Hell, I used to ride an Evo all over the mountain. I've been 58mph on an Evo that was honestly a little undersized for me.


----------



## snowklinger (Aug 30, 2011)

*either you are or you arent*

the funslinger is a riot. if you dont want that you should get one of those 180cm priors and bx. (nothing wrong with that but pick one lol)


sounds like what you're describing though, the 'slinger would be my quiver on small hills.


----------



## sabatoa (Jan 18, 2011)

I’ll join in on Funslinger X, it’s my favorite board. Rips carves, buttery, and I’ve had it >50mph without issue.

For the Midwest it’s a great all mountain board. It’s not my first choice for deep pow or heavy chop, but damn it’s a fun ride.


----------



## SGboarder (Jun 24, 2012)

Hockey_2110 said:


> Hey guys, I'm in the market for my second snowboard. I currently a Neversummer Evo 153, but since I've gotten better I run into a bit of toe drag if I turn too sharp. I have size 12.5 boots and they hang over a bit so I'm looking to get a wide board for sure. I really love my board and want to get something close to it.. I'm either looking at the attack or skate banana or the NS funslinger or proto type 2 right now in probably 155-158 range. Also, I'm gonna transfer my burton custom bindings to the new deck.
> 
> I'm in Minnesota and mainly board on groomers but I really like going off trails into the powder or hitting smaller jumps off the side. I go to the park a bit, but not too big into rails. I like cruising around the hill more than bombing, but I kind of want an all around soft board with that rocker/camber shape.
> 
> Any suggestions?


Funslinger and Skate Banana are both awesome boards and well suited for what you're looking for. Attack Banana and Proto are meh in comparison.


----------



## Nivek (Jan 24, 2008)

Flow Era or Niche Aether. Same-ish camber profile and in my experience lighter and livelier. I rode an Aether as my everything in CO deck for a year.


----------



## Hockey_2110 (Dec 29, 2017)

Just went to The House today and found a 2016 153cm Skate Banana on sale for $400. They don't sell never summer and I don't have any dealer around me.. I was really wanting the Funslinger and probably would have picked it up over the Skate Banana if they sold one and for the same price, but I am extremely excited to take my new board out for a spin!! 

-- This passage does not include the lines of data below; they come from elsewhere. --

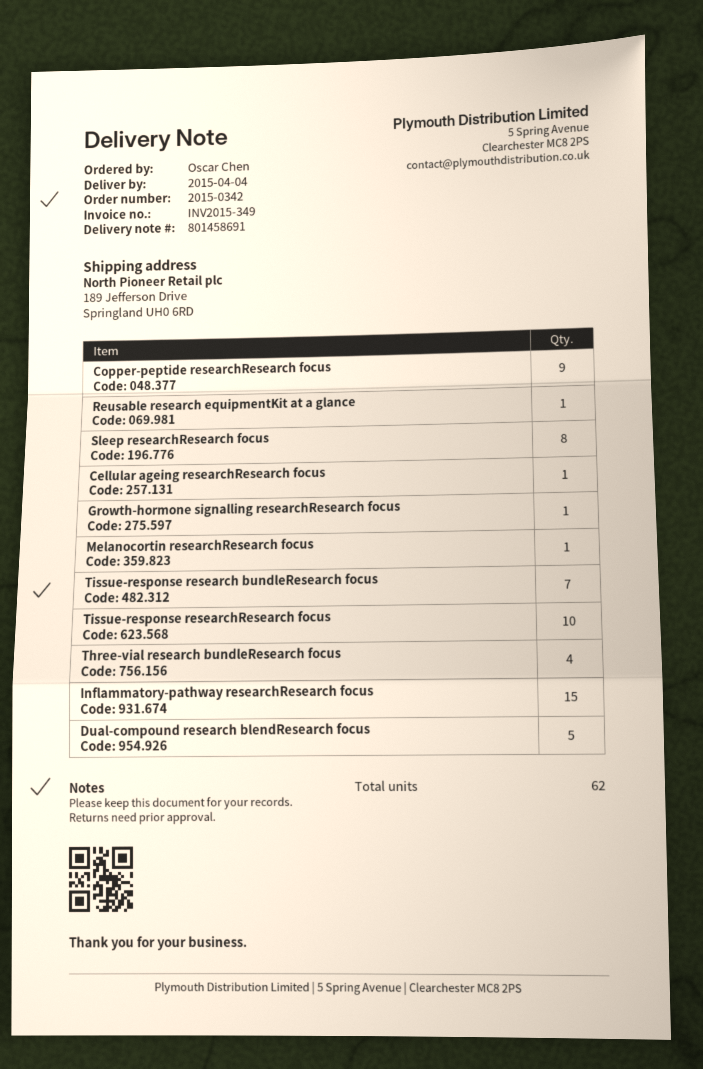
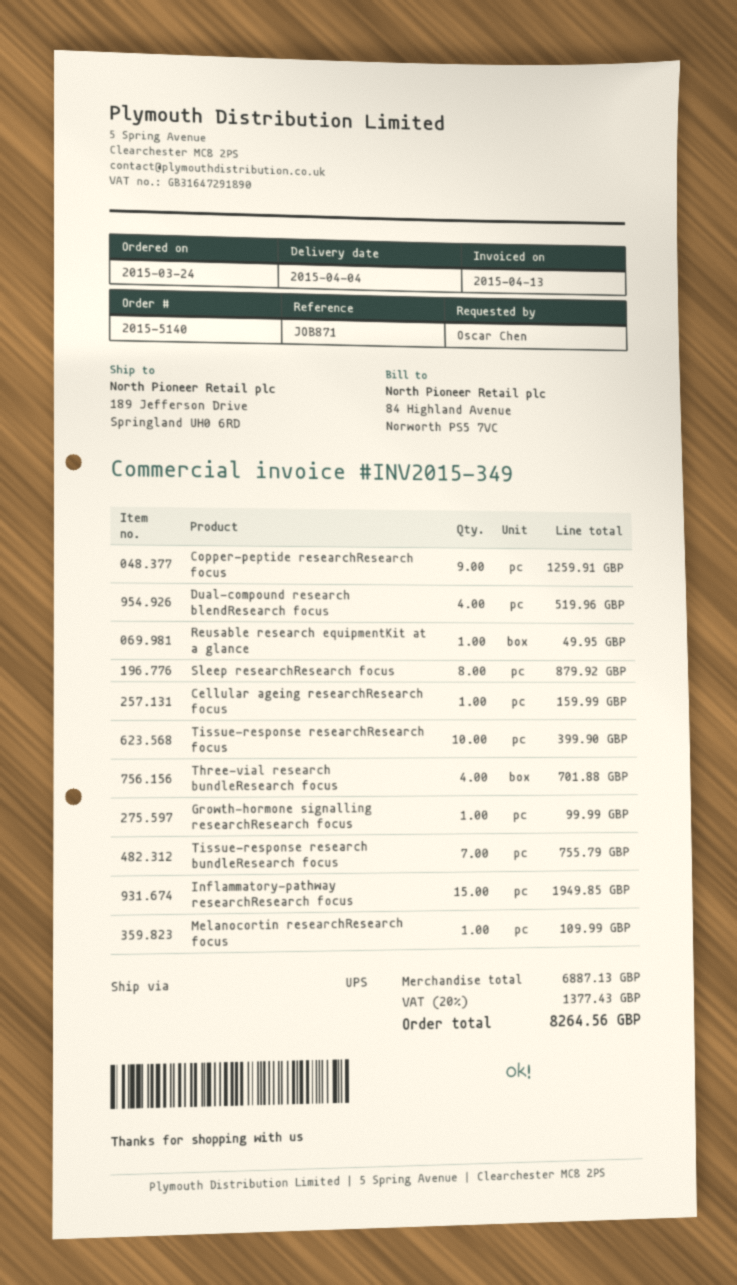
order number: 2015-0342 -> 2015-5140
Dual-compound research blendResearch focus: 5 -> 4

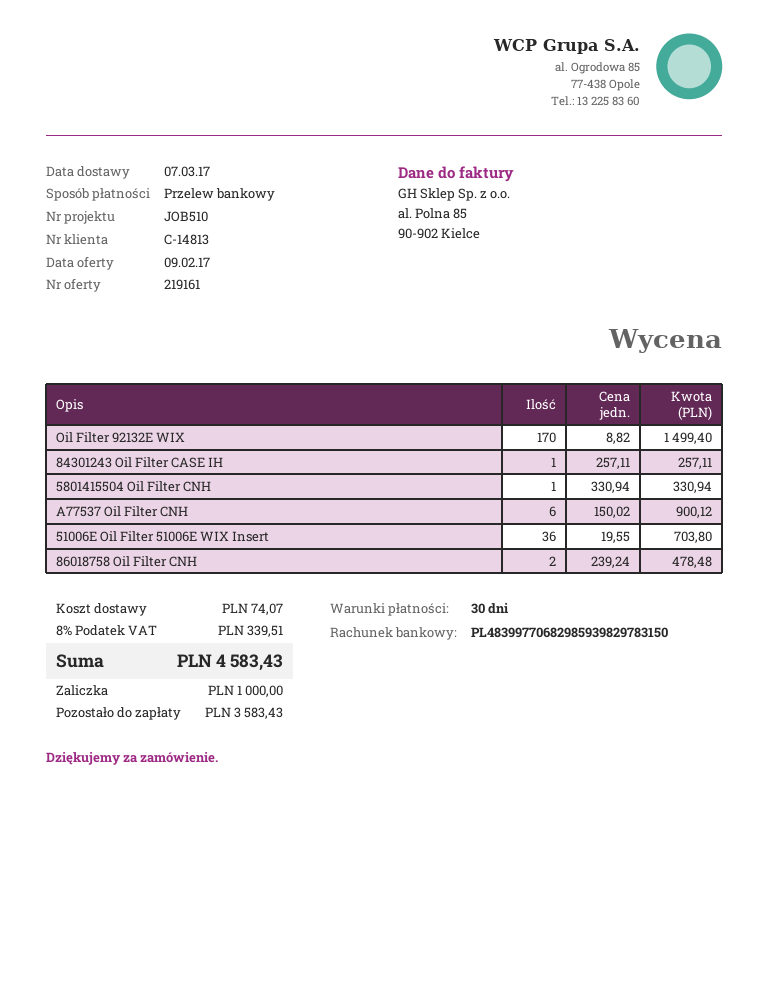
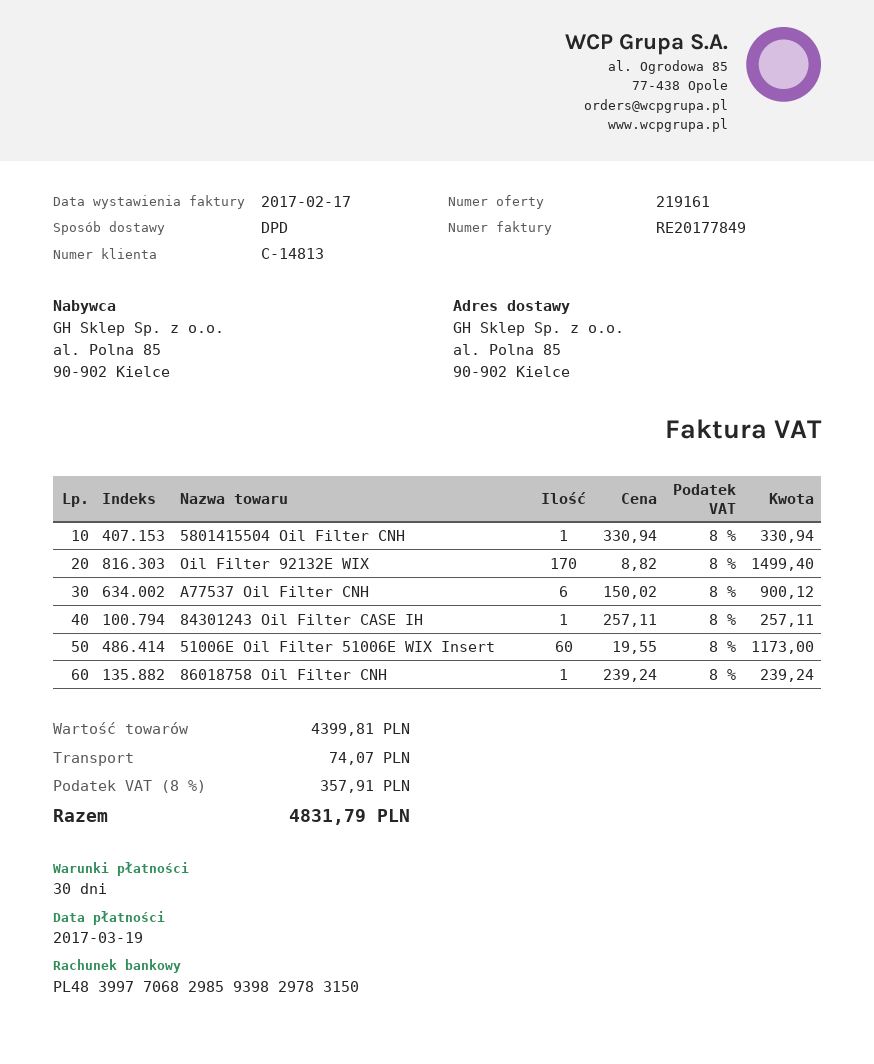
51006E Oil Filter 51006E WIX Insert: 36 x 19.55 = 703.80 -> 60 x 19.55 = 1173.00
86018758 Oil Filter CNH: 2 x 239.24 = 478.48 -> 1 x 239.24 = 239.24
tax: 8% = 339.51 -> 8% = 357.91
total: 4583.43 -> 4831.79

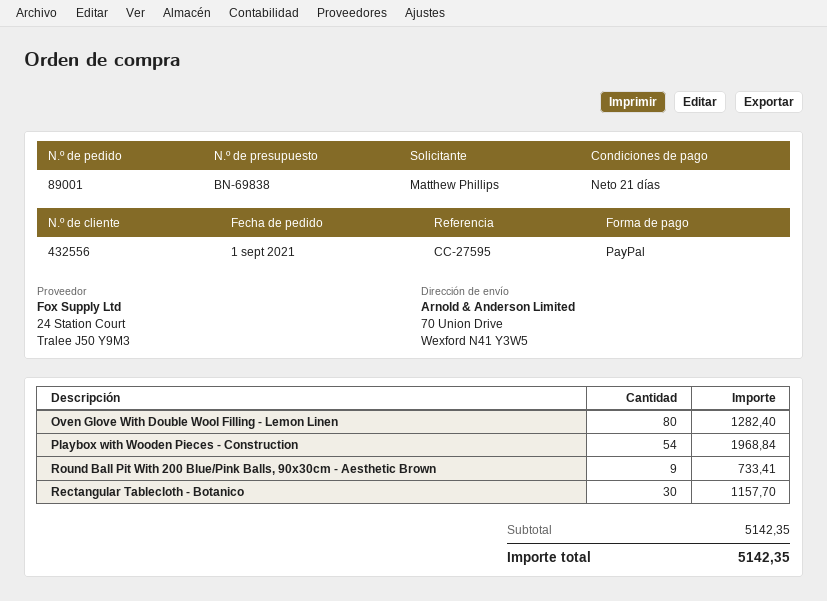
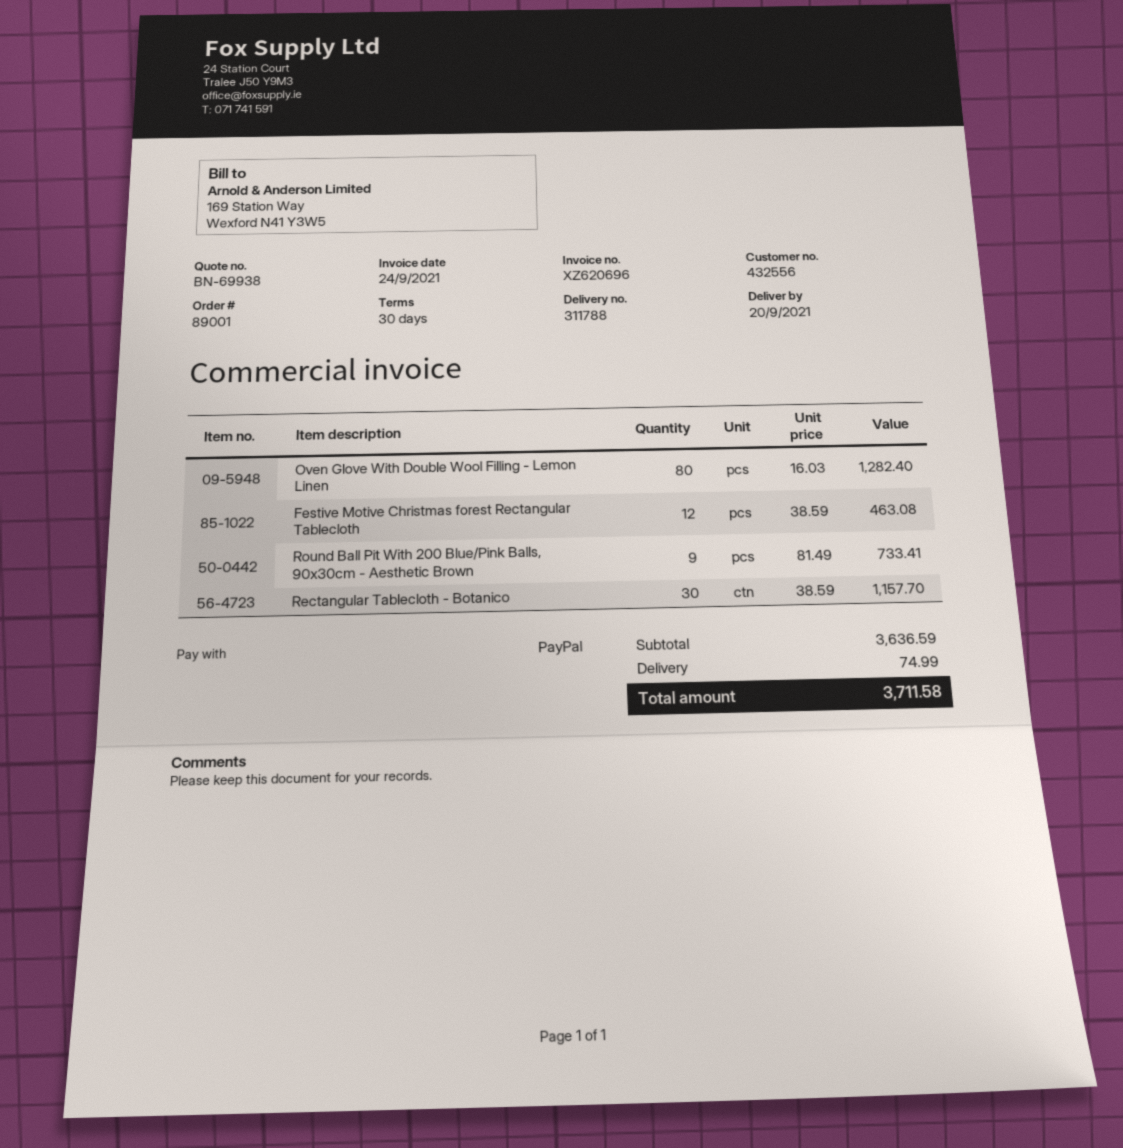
quote number: BN-69838 -> BN-69938
payment terms: 21 days -> 30 days
Playbox with Wooden Pieces - Construction: 54 for 1968.84 -> none
Festive Motive Christmas forest Rectangular Tablecloth: none -> 12 for 463.08
subtotal: 5142.35 -> 3636.59
shipping: none -> 74.99
total: 5142.35 -> 3711.58

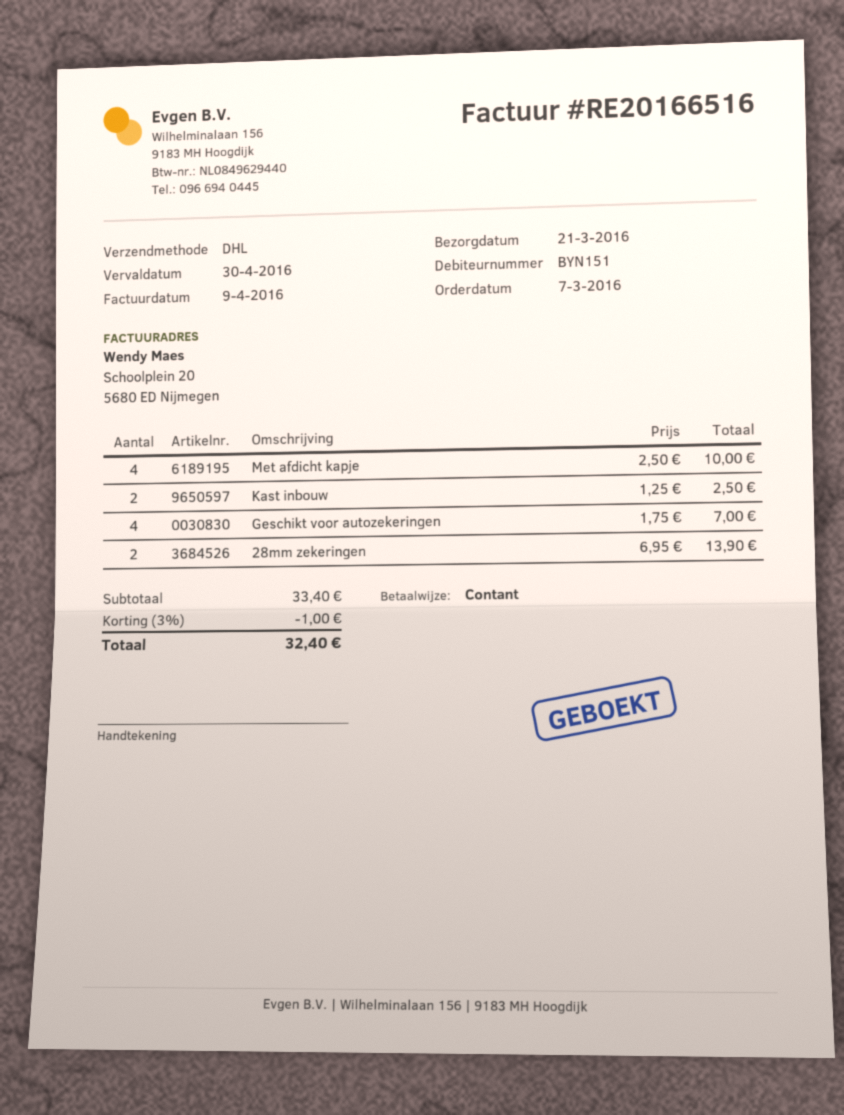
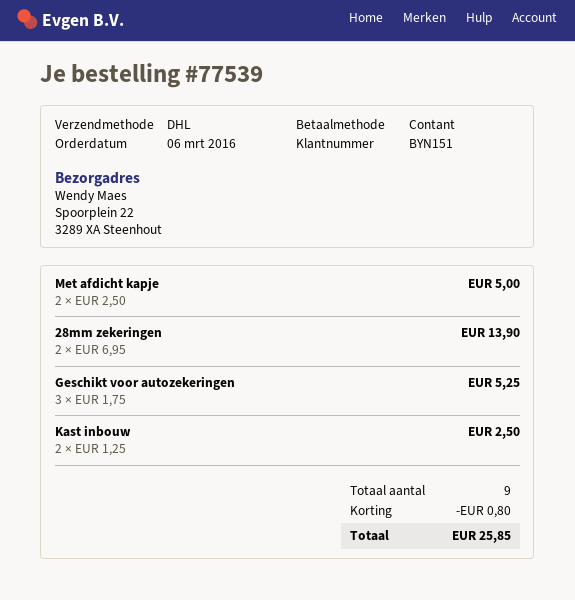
order date: 2016-03-07 -> 2016-03-06
Met afdicht kapje: 4 x 2.50 = 10.00 -> 2 x 2.50 = 5.00
Geschikt voor autozekeringen: 4 x 1.75 = 7.00 -> 3 x 1.75 = 5.25
discount: 1.00 -> 0.80
total: 32.40 -> 25.85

I guess I was wondering if the 153 will be a good size for the banana with my height and weight and if it was a good find. $400 is a lot to invest!

Also, how would this board compare to my Evo stability/flex wise?


----------



## Phedder (Sep 13, 2014)

$400 for a Skate Banana is not a deal. I've owned both the Skate Banana and Funslinger, I'd pay full retail for a Funslinger every damn day over even a half price Skate Banana. Couldn't sell the SB fast enough (actually it was very easy to sell, because 'OMG Skate Banana!') and I almost regret selling my Funslinger. Anyone looking to move a 157X, hit me up.


----------



## timmytard (Mar 19, 2009)

Hockey_2110 said:


> Just went to The House today and found a 2016 153cm Skate Banana on sale for $400. They don't sell never summer and I don't have any dealer around me.. I was really wanting the Funslinger and probably would have picked it up over the Skate Banana if they sold one and for the same price, but I am extremely excited to take my new board out for a spin!!
> 
> I guess I was wondering if the 153 will be a good size for the banana with my height and weight and if it was a good find. $400 is a lot to invest!
> 
> Also, how would this board compare to my Evo stability/flex wise?


Nope that's a shit deal & a half.

Hopefully you haven't bought it yet?

How bout this.

I have a GNU Danny Kass pro model, with c2btx (that's almost like never summers r/c)

It's brand spanking new, never ever had bindings on it.
It's a 153 & a midwide.

Without even going int price.
It's a way better deck than a skate nunu.

Higher end, with more tech.

You can have it for $250usd shipped.
That'll leave you with more than $150 bucks left over.

You buy a brand new pair of boots with what's left..


Way better deal:grin:


TT


----------



## SGboarder (Jun 24, 2012)

Phedder said:


> $400 for a Skate Banana is not a deal. I've owned both the Skate Banana and Funslinger, I'd pay full retail for a Funslinger every damn day over even a half price Skate Banana. Couldn't sell the SB fast enough (actually it was very easy to sell, because 'OMG Skate Banana!') and I almost regret selling my Funslinger. Anyone looking to move a 157X, hit me up.


Agree that $400 for a 2 year old model SB is not a good deal. I would expect at 50+% off.
That said I think the SB is a better deck than the Funslinger. Matter of preference, but other than pop IMO the SB does everything at least as well or better than the 'slinger.



timmytard said:


> Nope that's a shit deal & a half.
> 
> Hopefully you haven't bought it yet?
> 
> ...


That is an even worse deal - and a worse board. The Gnu Danny Kass sold for less than $200 even during the model year (and that was before end of season sales). And there are good reasons for this: The board is a dead plank that is basically just good for big kickers and may be the pipe. By no means higher end or more tech than the SB.
However it is a 'mid-wide' board so that might be good for the OP.


----------



## Hockey_2110 (Dec 29, 2017)

Found a 157 funslinger x for sale. Is this a good size for being 6’2” 160lbs and wanting to cruise around or should I keep the 153 banana?


----------



## SGboarder (Jun 24, 2012)

Hockey_2110 said:


> Found a 157 funslinger x for sale. Is this a good size for being 6’2” 160lbs and wanting to cruise around or should I keep the 153 banana?


Obviously personal preference. But at 160lbs I would think that the 157x is much better size-wise...


----------